Dans un texte publié en 1987 et intitulé Le sida et la morale, Ellul écrit : « Il s’agit de prendre au sérieux Babel et Sodome. Nous constatons alors que, dans la Bible, l’intervention divine a lieu quand l’inhumanité, quand le “mal“, moral ou physique, dépassent les bornes. » Sans commentaire !
Dans son dernier opus, Noël Mamère prend également ses distances avec le « mensonge de la surpopulation (…) que les écologistes doivent être les premiers à dénoncer », tout comme avec les discours apocalyptiques du « survivalisme » et de l’écologie intégrale, prônée notamment par la revue conservatrice Limite, qui s’inscrit pourtant parfaitement dans le sillage de la pensée d’Ellul.

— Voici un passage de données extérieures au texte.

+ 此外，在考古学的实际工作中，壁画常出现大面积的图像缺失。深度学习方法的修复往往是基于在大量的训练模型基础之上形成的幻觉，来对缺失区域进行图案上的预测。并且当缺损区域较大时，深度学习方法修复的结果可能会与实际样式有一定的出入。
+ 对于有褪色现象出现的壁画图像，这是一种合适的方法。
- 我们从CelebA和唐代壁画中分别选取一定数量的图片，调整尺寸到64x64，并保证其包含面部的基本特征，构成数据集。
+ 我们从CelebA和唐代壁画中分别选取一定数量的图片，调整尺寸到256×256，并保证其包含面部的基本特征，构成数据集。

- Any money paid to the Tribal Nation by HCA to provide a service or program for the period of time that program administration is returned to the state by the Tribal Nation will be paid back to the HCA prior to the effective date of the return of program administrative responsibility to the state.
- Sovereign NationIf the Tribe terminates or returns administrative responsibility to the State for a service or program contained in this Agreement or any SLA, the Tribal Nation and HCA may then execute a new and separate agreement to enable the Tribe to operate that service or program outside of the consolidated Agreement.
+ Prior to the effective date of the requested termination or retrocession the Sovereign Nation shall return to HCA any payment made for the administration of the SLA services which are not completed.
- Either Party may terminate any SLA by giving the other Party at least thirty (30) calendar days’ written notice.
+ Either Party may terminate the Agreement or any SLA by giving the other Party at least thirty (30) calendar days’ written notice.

« Avec la menace de l’effondrement prospèrent des “tribus” qui détournent l’écologie de son but : libérer l’humain moderne des liens de sa servitude volontaire. “Survivalisme”, “collapsologie”, “écologie intégrale”, “effondrisme” sont des mots passés dans le langage courant comme des variantes de notre peur de fin de monde. Mais on ne construit rien sur la peur », écrit très justement l’ancien député.

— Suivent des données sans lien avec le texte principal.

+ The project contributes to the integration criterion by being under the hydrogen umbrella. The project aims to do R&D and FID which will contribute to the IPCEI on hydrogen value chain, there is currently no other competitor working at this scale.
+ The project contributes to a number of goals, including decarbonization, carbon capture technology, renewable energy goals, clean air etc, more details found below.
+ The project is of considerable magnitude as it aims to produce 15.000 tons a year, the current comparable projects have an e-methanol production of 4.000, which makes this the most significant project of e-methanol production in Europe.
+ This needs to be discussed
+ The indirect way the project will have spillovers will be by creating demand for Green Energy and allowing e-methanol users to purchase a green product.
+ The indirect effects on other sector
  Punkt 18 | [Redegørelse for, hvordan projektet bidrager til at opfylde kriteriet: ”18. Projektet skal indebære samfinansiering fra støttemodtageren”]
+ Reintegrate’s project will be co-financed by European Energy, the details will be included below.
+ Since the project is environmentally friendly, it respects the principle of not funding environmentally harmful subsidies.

Pourtant, son ouvrage livre une vision apocalyptique du monde actuel, à tel point qu’aucun compromis n’est tolérable avec ces « tentatives de rendre le capitalisme “vert” ». « Politiques, patrons de multinationales des énergies fossiles, de l’automobile, de l’agro-industrie, de la chimie, devront un jour s’expliquer devant une cour pénale internationale et répondre du crime d’écocide pour avoir dégradé la vie des humains et de tous ces êtres vivants non humains qui disparaissent massivement dans le silence du cimetière planétaire, faute de pouvoir entendre leur cri de détresse », clame Noël Mamère.
Aussi inscrit-il désormais son combat politique à l’encontre de la menace de « la bombe climatique » qui « met en jeu le devenir de l’humanité au même titre que la bombe atomique». Un peu excessif, non?